> **Problem statement**: In the entries below, find the line with "2005: 2.01 -> none" and the line with "none -> 1.55". Reproduce those two lines and every line between them exactly, and nothing more.

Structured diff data
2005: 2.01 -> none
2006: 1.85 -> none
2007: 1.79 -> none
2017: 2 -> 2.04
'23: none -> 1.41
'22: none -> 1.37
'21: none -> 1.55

---

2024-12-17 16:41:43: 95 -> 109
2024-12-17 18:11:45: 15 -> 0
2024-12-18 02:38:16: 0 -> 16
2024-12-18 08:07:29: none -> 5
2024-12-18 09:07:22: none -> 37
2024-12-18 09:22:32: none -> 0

> **Result**:
2005: 2.01 -> none
2006: 1.85 -> none
2007: 1.79 -> none
2017: 2 -> 2.04
'23: none -> 1.41
'22: none -> 1.37
'21: none -> 1.55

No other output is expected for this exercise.